What you are asked to do
Return all of the entries word for word, but omit the pictures they contain.

::: Data for this task

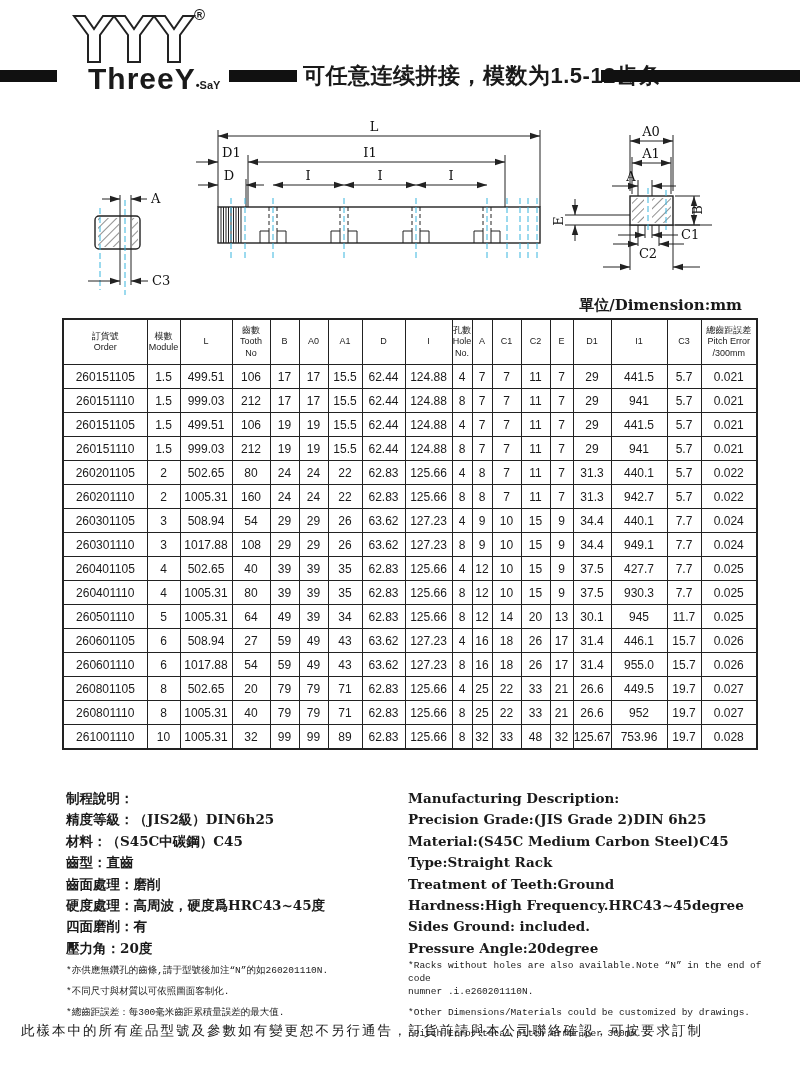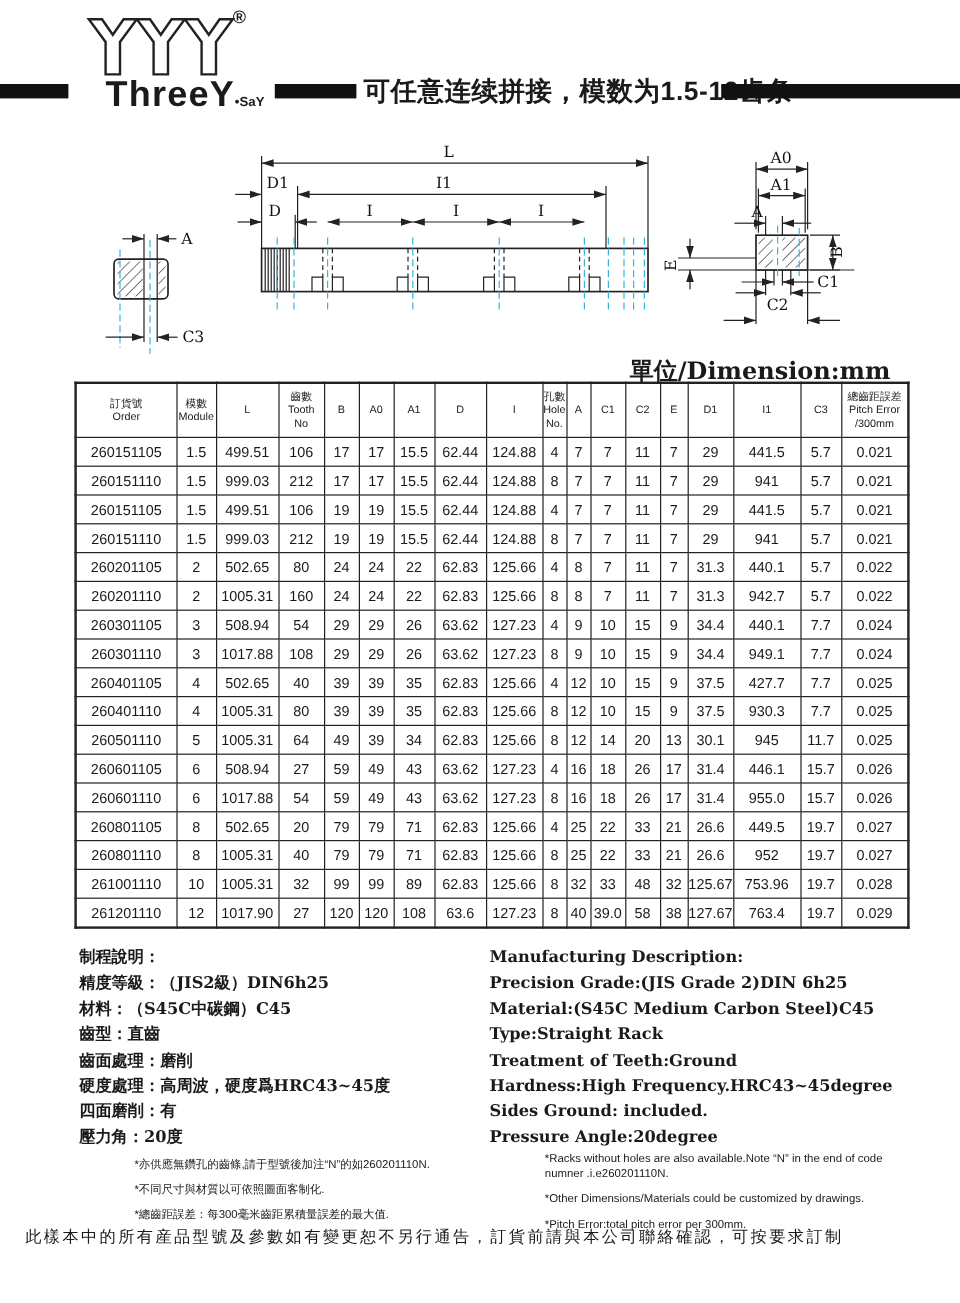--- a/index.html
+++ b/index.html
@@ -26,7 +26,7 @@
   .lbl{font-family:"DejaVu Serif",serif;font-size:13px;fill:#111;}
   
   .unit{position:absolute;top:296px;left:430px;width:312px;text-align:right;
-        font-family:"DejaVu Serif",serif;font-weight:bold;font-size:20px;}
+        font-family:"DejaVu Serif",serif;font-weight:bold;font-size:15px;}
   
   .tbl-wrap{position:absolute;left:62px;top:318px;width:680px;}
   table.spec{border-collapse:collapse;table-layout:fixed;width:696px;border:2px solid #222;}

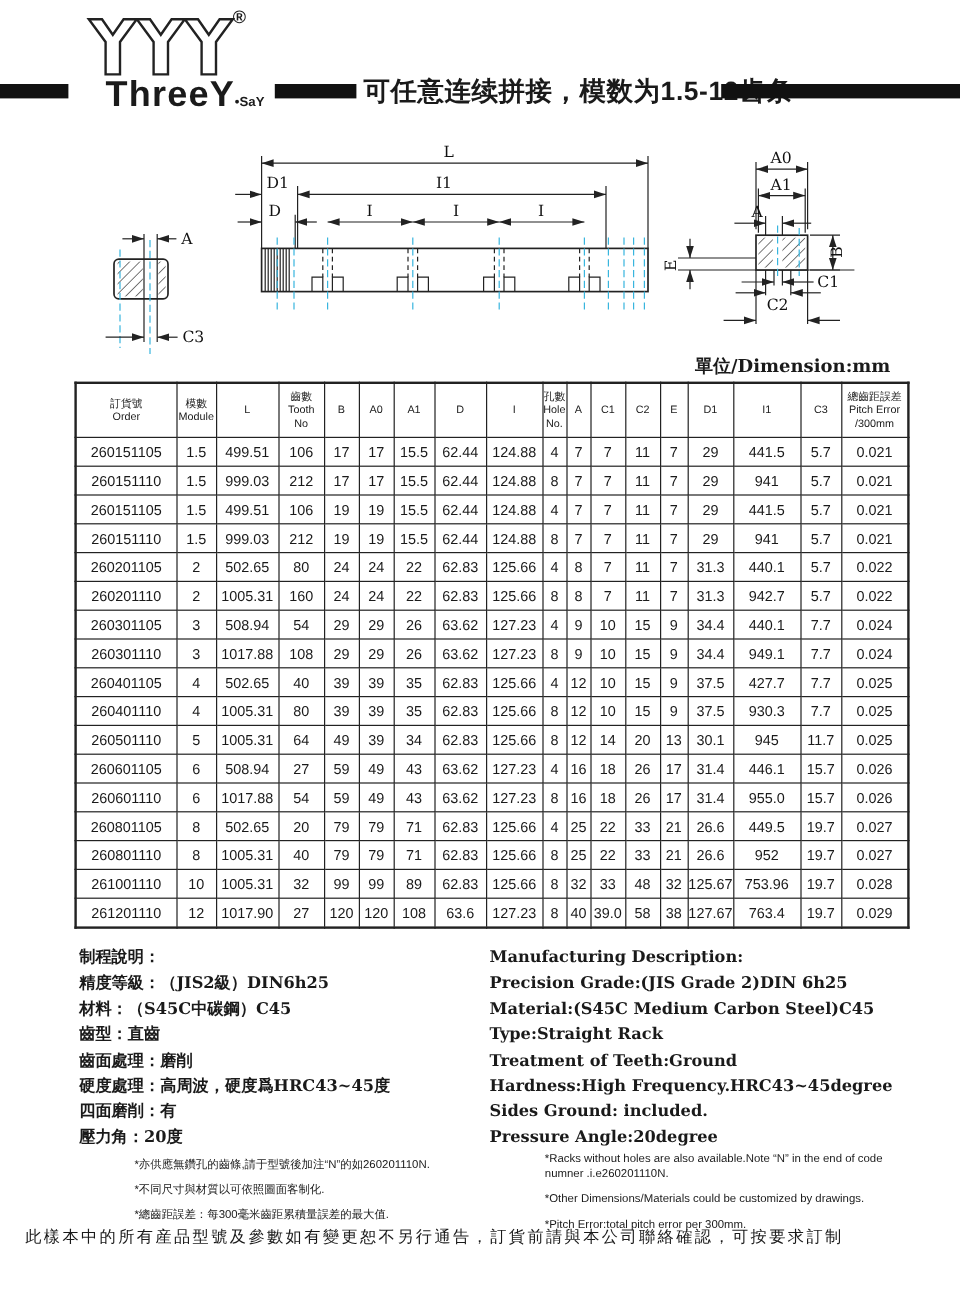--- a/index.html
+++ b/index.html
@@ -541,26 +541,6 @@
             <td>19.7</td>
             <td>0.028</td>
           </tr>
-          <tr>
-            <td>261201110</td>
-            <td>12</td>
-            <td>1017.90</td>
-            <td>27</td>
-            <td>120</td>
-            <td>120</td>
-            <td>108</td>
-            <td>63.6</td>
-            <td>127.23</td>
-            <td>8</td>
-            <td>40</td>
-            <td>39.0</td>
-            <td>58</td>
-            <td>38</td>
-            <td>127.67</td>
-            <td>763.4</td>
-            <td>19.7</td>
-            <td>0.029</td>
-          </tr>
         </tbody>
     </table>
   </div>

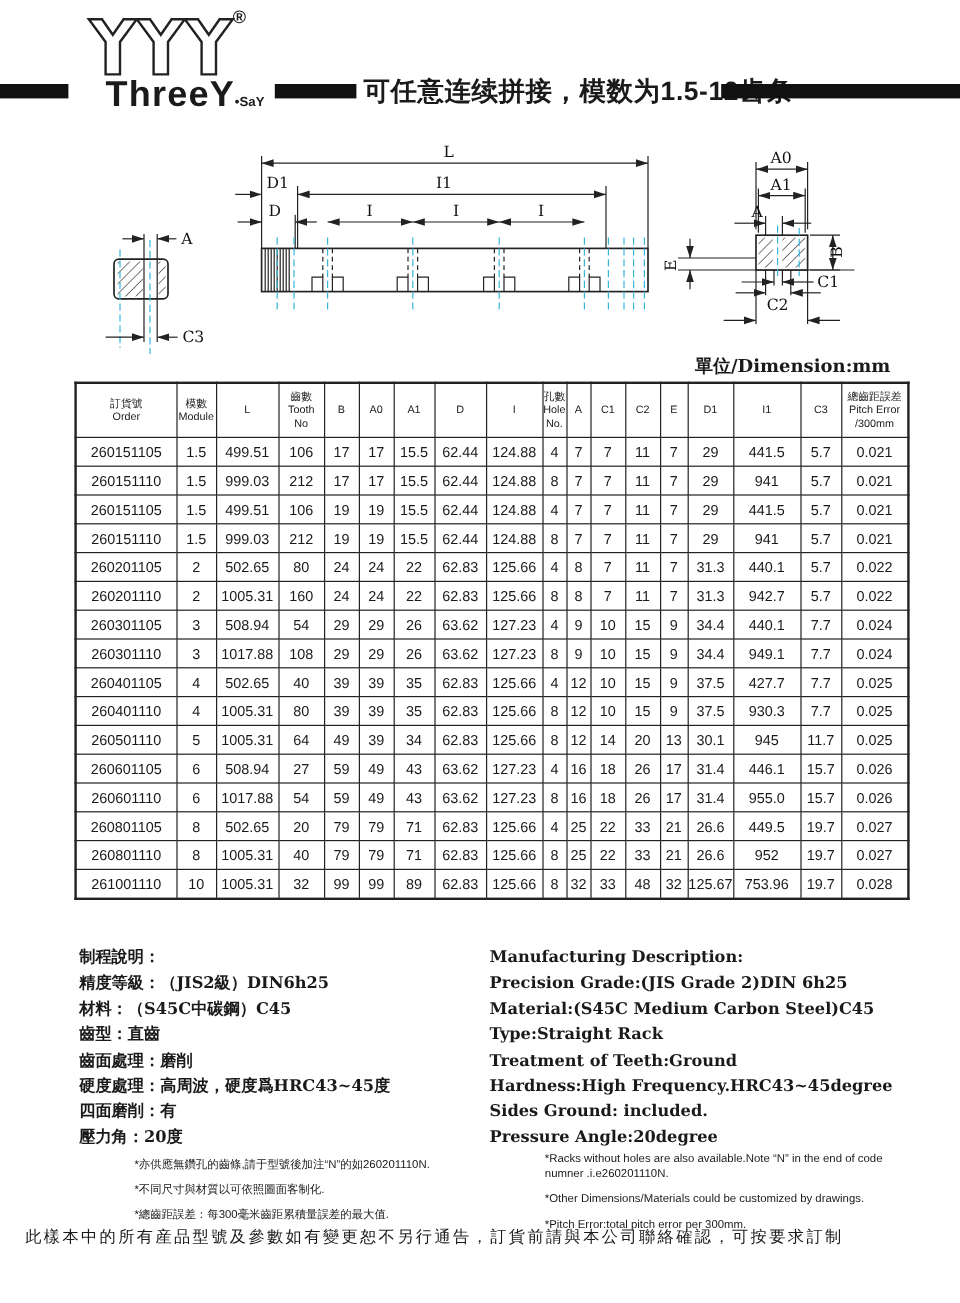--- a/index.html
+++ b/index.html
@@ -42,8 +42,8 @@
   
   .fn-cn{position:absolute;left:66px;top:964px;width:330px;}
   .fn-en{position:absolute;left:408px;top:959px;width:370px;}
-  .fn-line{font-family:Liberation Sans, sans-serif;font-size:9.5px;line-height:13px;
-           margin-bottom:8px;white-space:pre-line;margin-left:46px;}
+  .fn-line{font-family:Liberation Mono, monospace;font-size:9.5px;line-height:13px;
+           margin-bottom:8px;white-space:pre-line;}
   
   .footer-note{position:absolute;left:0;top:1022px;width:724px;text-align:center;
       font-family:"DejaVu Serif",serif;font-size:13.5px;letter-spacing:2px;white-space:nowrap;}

::::::

Worked solution
--- a/index.html
+++ b/index.html
@@ -26,7 +26,7 @@
   .lbl{font-family:"DejaVu Serif",serif;font-size:13px;fill:#111;}
   
   .unit{position:absolute;top:296px;left:430px;width:312px;text-align:right;
-        font-family:"DejaVu Serif",serif;font-weight:bold;font-size:20px;}
+        font-family:"DejaVu Serif",serif;font-weight:bold;font-size:15px;}
   
   .tbl-wrap{position:absolute;left:62px;top:318px;width:680px;}
   table.spec{border-collapse:collapse;table-layout:fixed;width:696px;border:2px solid #222;}

--- a/index.html
+++ b/index.html
@@ -541,26 +541,6 @@
             <td>19.7</td>
             <td>0.028</td>
           </tr>
-          <tr>
-            <td>261201110</td>
-            <td>12</td>
-            <td>1017.90</td>
-            <td>27</td>
-            <td>120</td>
-            <td>120</td>
-            <td>108</td>
-            <td>63.6</td>
-            <td>127.23</td>
-            <td>8</td>
-            <td>40</td>
-            <td>39.0</td>
-            <td>58</td>
-            <td>38</td>
-            <td>127.67</td>
-            <td>763.4</td>
-            <td>19.7</td>
-            <td>0.029</td>
-          </tr>
         </tbody>
     </table>
   </div>

--- a/index.html
+++ b/index.html
@@ -42,8 +42,8 @@
   
   .fn-cn{position:absolute;left:66px;top:964px;width:330px;}
   .fn-en{position:absolute;left:408px;top:959px;width:370px;}
-  .fn-line{font-family:Liberation Sans, sans-serif;font-size:9.5px;line-height:13px;
-           margin-bottom:8px;white-space:pre-line;margin-left:46px;}
+  .fn-line{font-family:Liberation Mono, monospace;font-size:9.5px;line-height:13px;
+           margin-bottom:8px;white-space:pre-line;}
   
   .footer-note{position:absolute;left:0;top:1022px;width:724px;text-align:center;
       font-family:"DejaVu Serif",serif;font-size:13.5px;letter-spacing:2px;white-space:nowrap;}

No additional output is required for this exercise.